Objectives Family caregivers of children who depend on medical technology (CMT) provide highly skilled care up to 24 hours per day. Sleep disruption places family caregivers at risk for poor health and related outcomes that threaten their long-term caregiving capacity. Few studies exist that have measured sleep in family caregivers, and most have relied entirely on subjective measures.
Methods In a prospective cohort study, family caregivers of CMT (n=42) and caregivers of healthy children (n=43) were recruited.
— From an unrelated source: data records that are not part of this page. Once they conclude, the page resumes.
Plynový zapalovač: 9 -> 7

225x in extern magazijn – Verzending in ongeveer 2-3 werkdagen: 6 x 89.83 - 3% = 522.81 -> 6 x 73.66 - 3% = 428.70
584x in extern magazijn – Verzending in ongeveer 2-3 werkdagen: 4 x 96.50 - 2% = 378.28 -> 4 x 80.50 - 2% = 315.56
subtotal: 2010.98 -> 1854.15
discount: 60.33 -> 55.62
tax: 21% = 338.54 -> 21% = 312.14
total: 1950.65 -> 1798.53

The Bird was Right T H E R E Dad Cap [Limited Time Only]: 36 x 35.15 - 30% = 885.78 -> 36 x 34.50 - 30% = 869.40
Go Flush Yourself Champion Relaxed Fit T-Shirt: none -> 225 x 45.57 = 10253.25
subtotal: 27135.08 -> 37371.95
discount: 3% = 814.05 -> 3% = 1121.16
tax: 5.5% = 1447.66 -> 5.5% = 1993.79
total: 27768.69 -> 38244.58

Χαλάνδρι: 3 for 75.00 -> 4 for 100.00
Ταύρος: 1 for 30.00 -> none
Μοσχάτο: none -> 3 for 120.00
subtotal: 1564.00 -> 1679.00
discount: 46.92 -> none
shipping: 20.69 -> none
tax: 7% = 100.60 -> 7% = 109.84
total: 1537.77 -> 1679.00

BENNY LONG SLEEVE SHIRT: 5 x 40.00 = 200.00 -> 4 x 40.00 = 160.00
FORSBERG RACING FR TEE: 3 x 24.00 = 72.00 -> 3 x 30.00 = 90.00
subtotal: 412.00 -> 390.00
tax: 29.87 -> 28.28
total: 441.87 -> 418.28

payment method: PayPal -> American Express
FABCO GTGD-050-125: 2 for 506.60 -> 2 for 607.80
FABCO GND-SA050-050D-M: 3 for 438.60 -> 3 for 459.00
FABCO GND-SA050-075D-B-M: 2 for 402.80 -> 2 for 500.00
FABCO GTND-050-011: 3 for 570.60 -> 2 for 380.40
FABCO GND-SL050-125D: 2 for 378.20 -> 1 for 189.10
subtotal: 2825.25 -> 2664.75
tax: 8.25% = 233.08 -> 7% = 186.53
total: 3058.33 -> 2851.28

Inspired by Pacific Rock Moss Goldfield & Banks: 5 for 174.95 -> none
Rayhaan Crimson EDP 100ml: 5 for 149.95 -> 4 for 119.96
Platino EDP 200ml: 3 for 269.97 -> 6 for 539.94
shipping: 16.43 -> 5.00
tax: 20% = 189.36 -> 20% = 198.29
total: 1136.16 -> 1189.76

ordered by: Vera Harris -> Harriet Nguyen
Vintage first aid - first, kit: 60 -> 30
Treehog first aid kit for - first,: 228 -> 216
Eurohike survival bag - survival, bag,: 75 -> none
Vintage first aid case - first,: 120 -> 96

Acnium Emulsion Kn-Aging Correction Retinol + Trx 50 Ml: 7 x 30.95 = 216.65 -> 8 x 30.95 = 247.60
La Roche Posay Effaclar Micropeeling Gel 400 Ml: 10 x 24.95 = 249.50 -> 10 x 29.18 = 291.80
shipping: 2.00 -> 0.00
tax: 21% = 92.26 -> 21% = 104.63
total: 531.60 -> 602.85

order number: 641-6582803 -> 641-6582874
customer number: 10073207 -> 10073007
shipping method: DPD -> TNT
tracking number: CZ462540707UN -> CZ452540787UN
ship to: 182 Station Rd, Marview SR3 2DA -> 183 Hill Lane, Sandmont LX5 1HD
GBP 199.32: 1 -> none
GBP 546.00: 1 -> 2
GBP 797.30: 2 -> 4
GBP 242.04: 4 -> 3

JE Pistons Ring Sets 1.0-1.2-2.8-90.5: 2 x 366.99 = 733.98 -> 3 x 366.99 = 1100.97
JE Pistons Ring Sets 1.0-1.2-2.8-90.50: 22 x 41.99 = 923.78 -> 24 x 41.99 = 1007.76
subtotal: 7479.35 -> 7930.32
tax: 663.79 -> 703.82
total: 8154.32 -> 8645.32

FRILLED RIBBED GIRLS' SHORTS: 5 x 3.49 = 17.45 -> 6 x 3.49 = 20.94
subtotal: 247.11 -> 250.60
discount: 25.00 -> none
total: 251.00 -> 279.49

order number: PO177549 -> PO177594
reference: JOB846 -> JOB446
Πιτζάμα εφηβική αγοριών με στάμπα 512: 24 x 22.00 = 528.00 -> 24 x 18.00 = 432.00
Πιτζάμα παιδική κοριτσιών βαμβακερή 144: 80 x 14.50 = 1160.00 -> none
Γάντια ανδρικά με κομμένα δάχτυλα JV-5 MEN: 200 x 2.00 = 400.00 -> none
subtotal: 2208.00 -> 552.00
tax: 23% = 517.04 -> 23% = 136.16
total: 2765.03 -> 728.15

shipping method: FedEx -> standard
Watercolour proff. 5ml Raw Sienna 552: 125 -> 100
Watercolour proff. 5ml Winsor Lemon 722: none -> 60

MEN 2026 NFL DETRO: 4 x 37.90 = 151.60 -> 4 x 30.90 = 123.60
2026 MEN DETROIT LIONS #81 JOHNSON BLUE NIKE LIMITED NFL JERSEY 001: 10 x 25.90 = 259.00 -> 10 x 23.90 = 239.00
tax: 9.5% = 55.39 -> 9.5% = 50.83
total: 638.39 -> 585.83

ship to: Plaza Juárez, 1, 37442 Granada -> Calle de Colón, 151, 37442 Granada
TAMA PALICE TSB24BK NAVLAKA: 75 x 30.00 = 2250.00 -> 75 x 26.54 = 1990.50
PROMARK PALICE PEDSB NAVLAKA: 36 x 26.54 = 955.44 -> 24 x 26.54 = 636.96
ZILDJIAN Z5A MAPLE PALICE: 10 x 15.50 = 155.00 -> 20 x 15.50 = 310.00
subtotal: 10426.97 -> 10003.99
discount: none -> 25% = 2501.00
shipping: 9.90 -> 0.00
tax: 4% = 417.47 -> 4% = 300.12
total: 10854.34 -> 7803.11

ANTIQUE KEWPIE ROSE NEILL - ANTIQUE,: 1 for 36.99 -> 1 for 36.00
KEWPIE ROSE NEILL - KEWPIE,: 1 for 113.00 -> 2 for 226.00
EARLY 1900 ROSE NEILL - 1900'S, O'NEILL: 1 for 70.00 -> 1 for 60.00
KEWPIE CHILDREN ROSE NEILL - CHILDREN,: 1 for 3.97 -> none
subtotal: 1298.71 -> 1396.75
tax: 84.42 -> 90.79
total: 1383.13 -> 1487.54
Actigraphy data and a concurrent sleep diary were collected for 6 days/7 nights. Measures of sleep quality, depression, sleepiness, fatigue and quality of life were also administered.
Results Family caregivers of CMT averaged fewer hours of sleep per night (mean (SD)) (6.56 ± 1.4 vs 7.21 ± 0.6, p=0.02) of poorer quality (7.75 ± 2.9 vs 5.45 ± 2.8, p<0.01) than the control group. Three times as many family caregivers of CMT scored in the range for significant depressive symptomatology (12(33%) vs 4(10%), p=0.01) and experienced excessive daytime sleepiness (16(38%) vs 5(12%), p<0.01). Fatigue was also more problematic among family caregivers of CMT (22.12 ± 9.1 vs 17.44 ± 9.0, p=0.02).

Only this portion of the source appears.